* **DATA RECORDS**

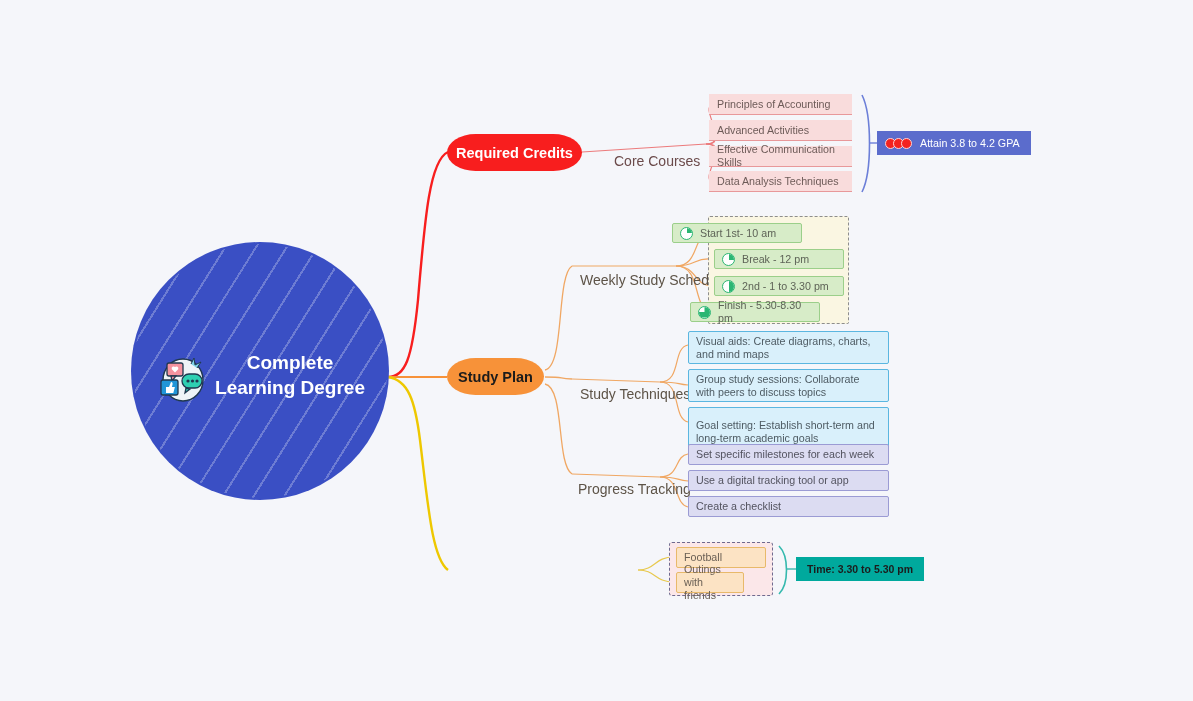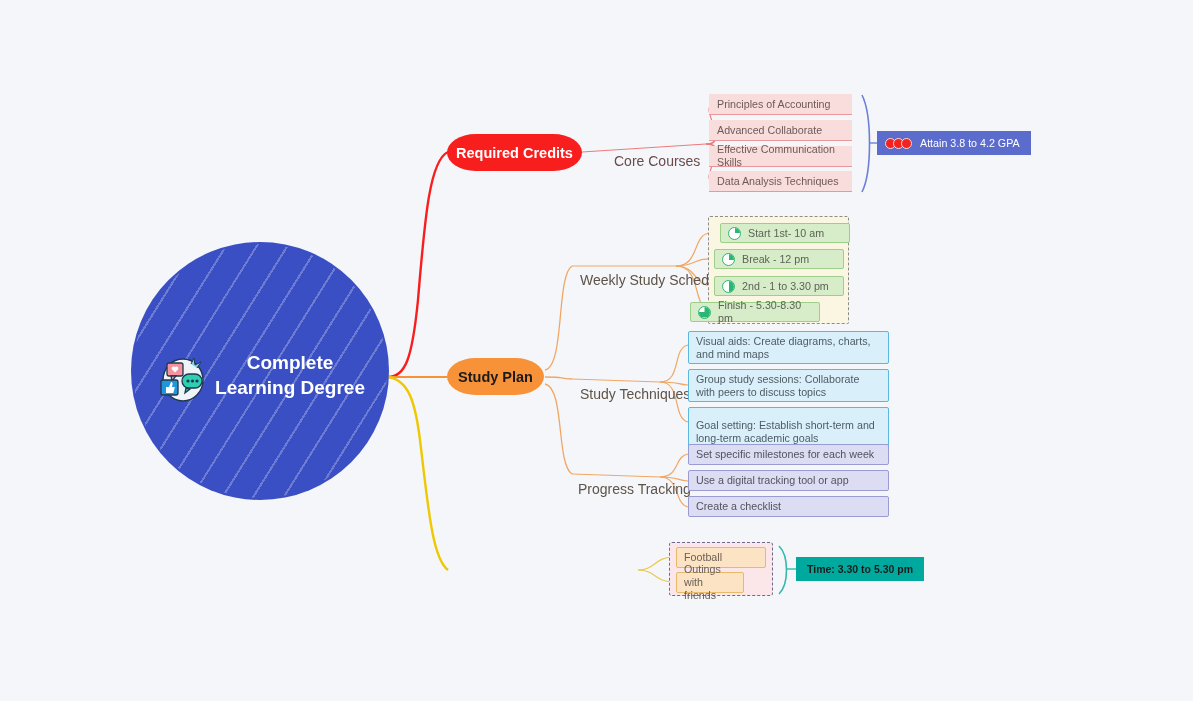--- a/index.html
+++ b/index.html
@@ -325,35 +325,35 @@
 
   <div class="main-node node-required">Required Credits</div>
   <div class="main-node node-study">Study Plan</div>
 
   <div class="branch-label red" style="left:614px; top:137px;">Core Courses</div>
   <div class="branch-label" style="left:580px; top:256px;">Weekly Study Schedule</div>
   <div class="branch-label" style="left:580px; top:370px;">Study Techniques</div>
   <div class="branch-label" style="left:578px; top:465px;">Progress Tracking</div>
 
   <div class="leaf leaf-pink" style="left:709px; top:94px; width:143px;">Principles of Accounting</div>
-  <div class="leaf leaf-pink" style="left:709px; top:120px; width:143px;">Advanced Collaborate</div>
+  <div class="leaf leaf-pink" style="left:709px; top:120px; width:143px;">Advanced Activities</div>
   <div class="leaf leaf-pink" style="left:709px; top:146px; width:143px;">Effective Communication Skills</div>
   <div class="leaf leaf-pink" style="left:709px; top:171px; width:143px;">Data Analysis Techniques</div>
 
   <div class="badge badge-gpa">
     <span class="dots-icon">
       <span></span>
         <span></span>
         <span></span>
     </span>
     <span>Attain 3.8 to 4.2 GPA</span>
   </div>
 
   <div class="sched-box"></div>
-  <div class="leaf leaf-green" style="left:720px; top:223px; width:130px;">
+  <div class="leaf leaf-green" style="left:672px; top:223px; width:130px;">
     <span class="pie-icon pie-25">
         <i></i>
       </span>
     <span>Start 1st- 10 am</span>
   </div>
   <div class="leaf leaf-green" style="left:714px; top:249px; width:130px;">
     <span class="pie-icon pie-35">
         <i></i>
       </span>
     <span>Break - 12 pm</span>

* **WORK TO BE COMPLETED**
Filter the material for the word "icon" and copy each matching line.

* **TASK ANSWER**
     <span class="dots-icon">
     <span class="pie-icon pie-25">
     <span class="pie-icon pie-35">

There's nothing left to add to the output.